Rose Park Gardens Cultivate Community Growth

 

In Rose Park, the neighborhood garden grows more than vegetables. The space has become a hub for neighbors to come together across different generations and cultures through the shared act of gardening.

In March 2024, Karina Lugo-Villalba, the volunteer program coordinator at Wasatch Community Gardens and a community advocate for Rose Park, initiated a cleanup operation for the Rose Park garden. When she started, the space had suffered from years of neglect, with overgrown vegetation towering over fences, walkways and some garden plots.

“As a group, we realize we are accomplishing a lot together,” she said. “Beautifying a space, even just bringing value to pockets in our neighborhoods and these shared spaces, gives folks the bigger opportunities to engage.”

Lugo-Villalba said the garden fosters genuine connection by removing formal roles and expectations, allowing people to be themselves without social pressure.

“You’re not in a professional environment, so to speak. You’re not at work, so you don’t have to fill a particular role,” Lugo-Villalba said. “I think it’s just like minds coming together to cultivate, create, experiment, learn from each other and look out for each other. It’s a safe space.”

Revitalizing shared spaces can improve a community’s overall well-being. Research from the University of Turin links community gardens to better physical, social and mental health by boosting engagement and access to fresh, local food.

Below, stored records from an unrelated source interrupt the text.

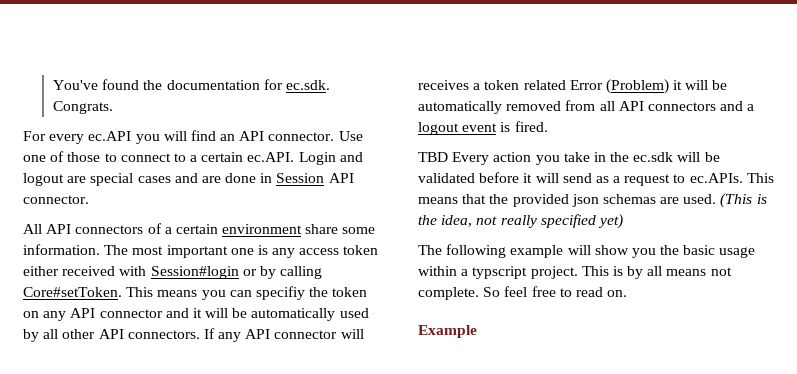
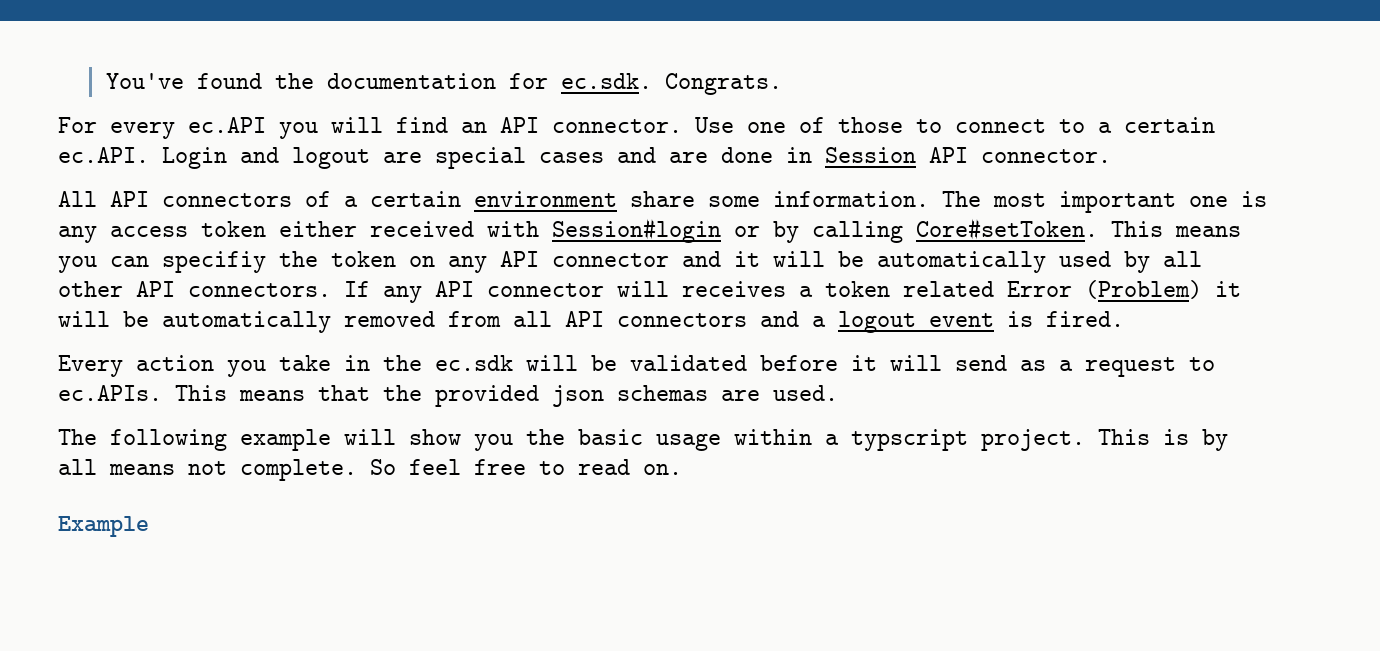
[418,152,448,162] TBD -> (1124, 319) none
[720,193,767,208] [418,214,623,229] (This is the idea, not really specified yet) -> (838, 393) none

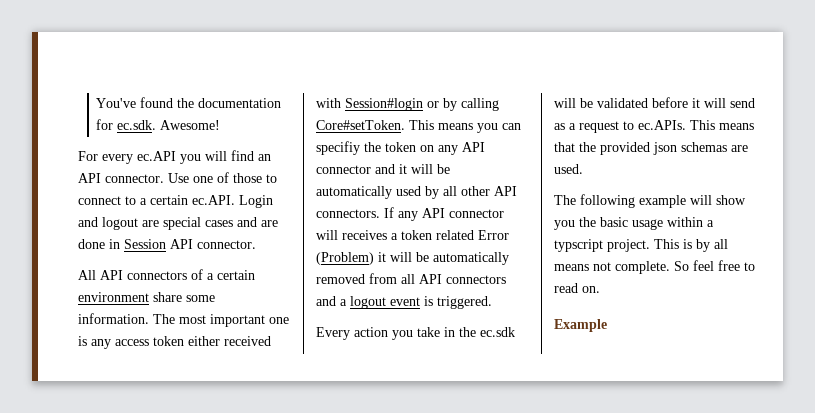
[664,73,782,95] Congrats. -> [160,120,221,130] Awesome!
[1046,311,1124,327] fired. -> [437,296,492,309] triggered.

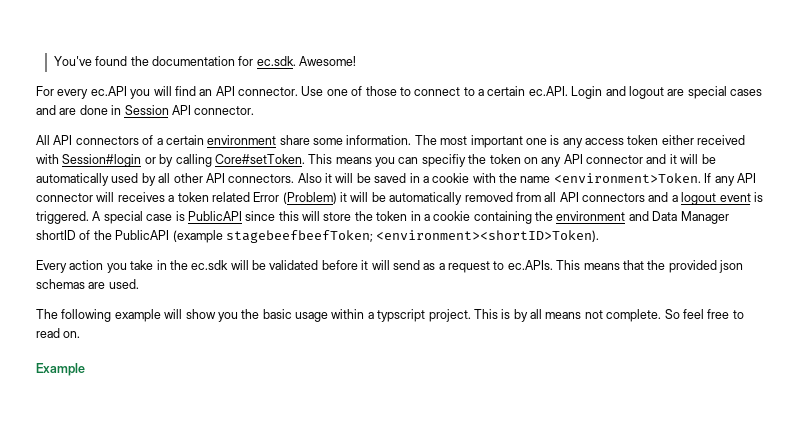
(380, 213) none -> [297,173,701,183] Also it will be saved in a cookie with the name <environment>Token.
(492, 302) none -> [92,211,729,224] [36,230,600,243] A special case is PublicAPI since this will store the token in a cookie containing the environment and Data Manager shortID of the PublicAPI (example stagebeefbeefToken; <environment><shortID>Token).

“It brings a lot of relative pride, community connectivity and responsibility. Folks like to call it stewardship, but when we see it as more of a responsibility, because it impacts all of us, then people are delighted to do it,” she said. “And using a place like the community garden, it’s a platform that already exists.”

Rooted Together

New Roots SLC operates several plots at the Rose Park Garden. The International Rescue Committee, a Salt Lake City nonprofit, runs New Roots as one of its many programs.

The organization focuses on assisting immigrant families who have been displaced. It aims to improve access to fresh, local, affordable and culturally appropriate food for immigrant communities by enabling them to plant physical roots in their new communities.

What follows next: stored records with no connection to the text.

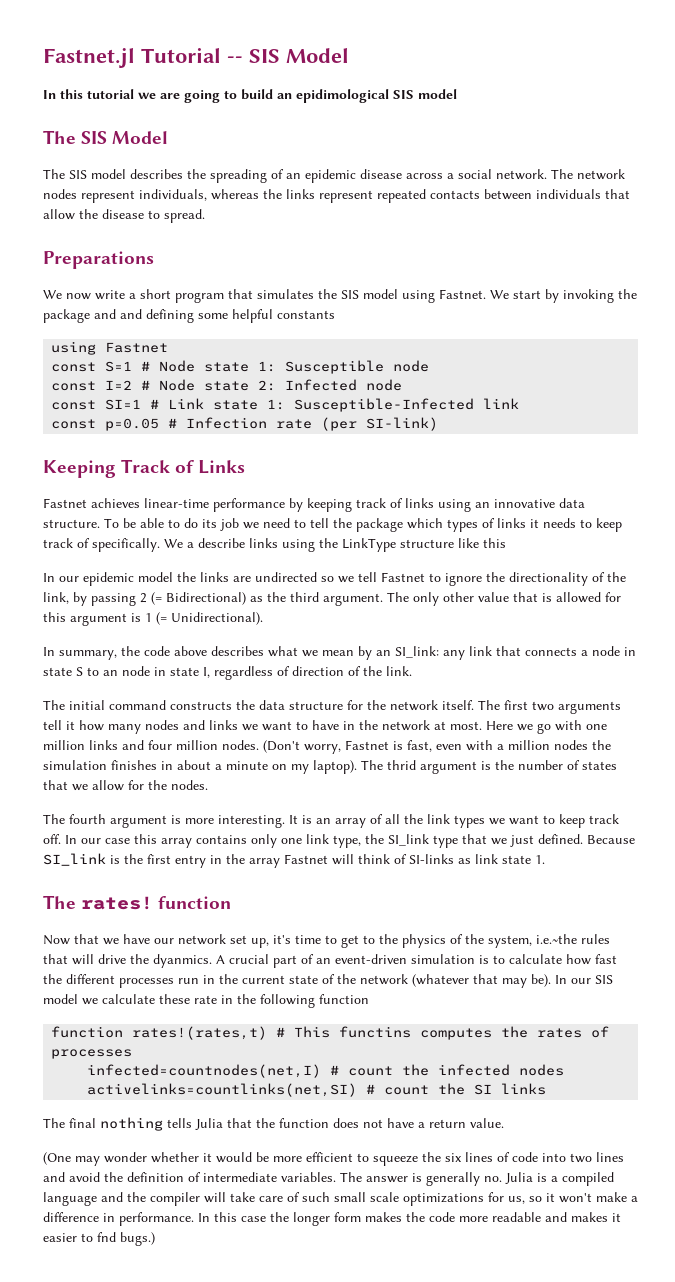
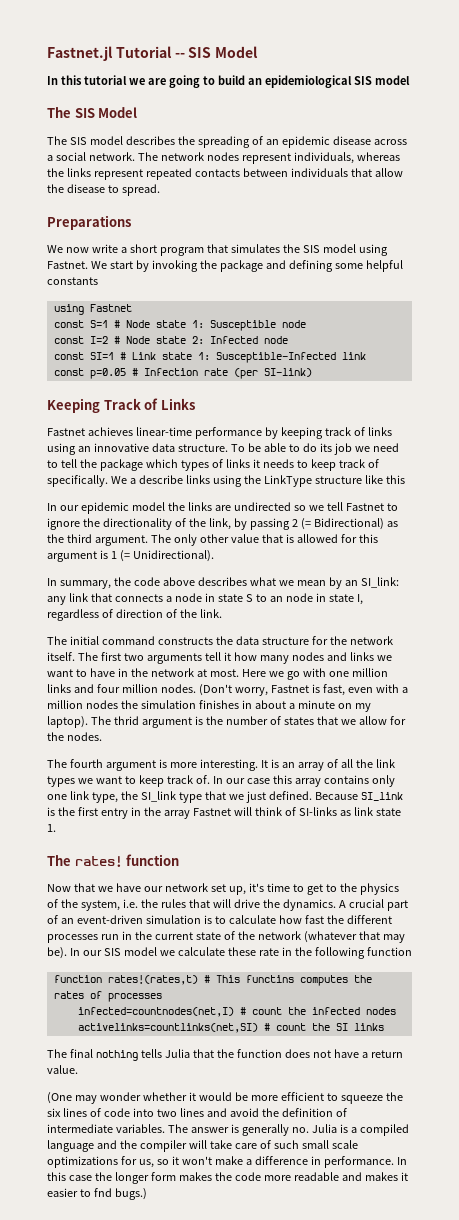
[296,89,389,103] epidimological -> [264,75,352,88] epidemiological
[120,309,142,319] and -> (286, 264) none
[43,834,61,844] off. -> [195,775,210,784] of.
[536,934,577,944] i.e.~the -> [122,899,158,908] i.e. the
[153,954,212,968] dyanmics. -> [282,899,336,911] dynamics.

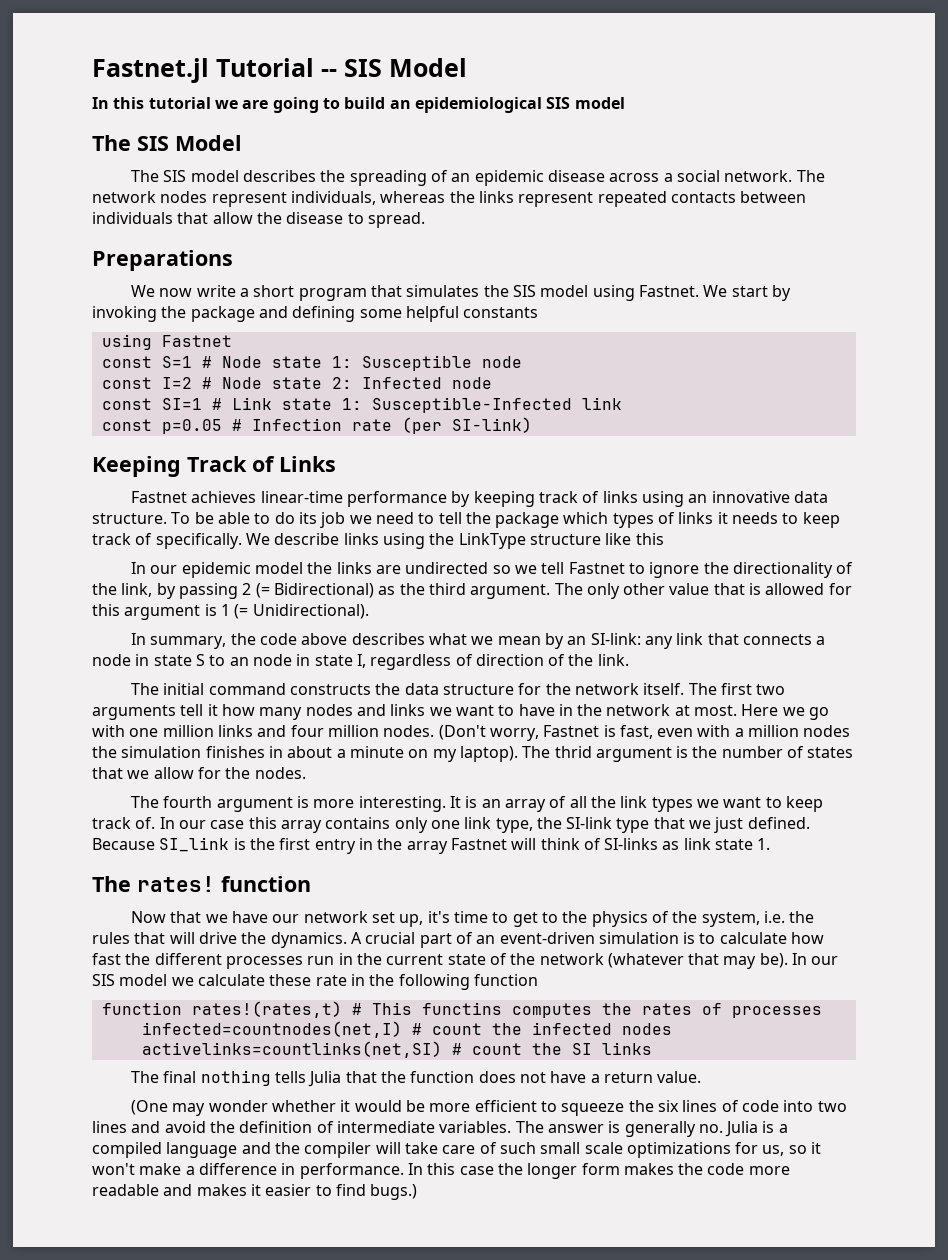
[129,478,136,484] a -> (270, 539) none
[360,577,399,588] SI_link: -> [590,633,641,645] SI-link:
[140,791,176,802] SI_link -> [566,817,613,829] SI-link
[93,1188,112,1197] fnd -> [335,1184,366,1196] find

“[New Roots is] a garden partner, but it’s also culturally a partner of the neighborhood,” Lugo-Villalba said.

New Roots SLC partners with various groups, including Wasatch Community Gardens and Salt Lake County. The groups help secure plots in community gardens for refugee families and develop new gardens.

“If you walk into the Rose Park Garden, there are so many languages that are spoken,” Lugo-Villalba said. “There can seem like a divide because there’s a language barrier, but the intuitiveness of this neighborhood, being so diverse… language doesn’t have to be a barrier, gardening is universal.”

New Roots SLC’s community gardening program is currently working with over 140 families in 13 garden sites across the Salt Lake Valley, according to their website.

Food insecurity remains a significant challenge in Utah. According to Feeding America, one in seven Utahns faces food insecurity. Community gardens can contribute to resources that combat food scarcity. At the University of Utah, Edible Campus Gardens donates freshly grown vegetables to FeedU Pantry, which provides free food to students.

New Roots also operates two farmers’ markets in Salt Lake County to combat low food access. It also offers training programs and larger gardening plots.

“It’s the example we’re able to model, what is ok to do and how important it is to do it together,” she said. “We have to continue to be the models and not let those places go. I fight for the garden, I fight for Rose Park.”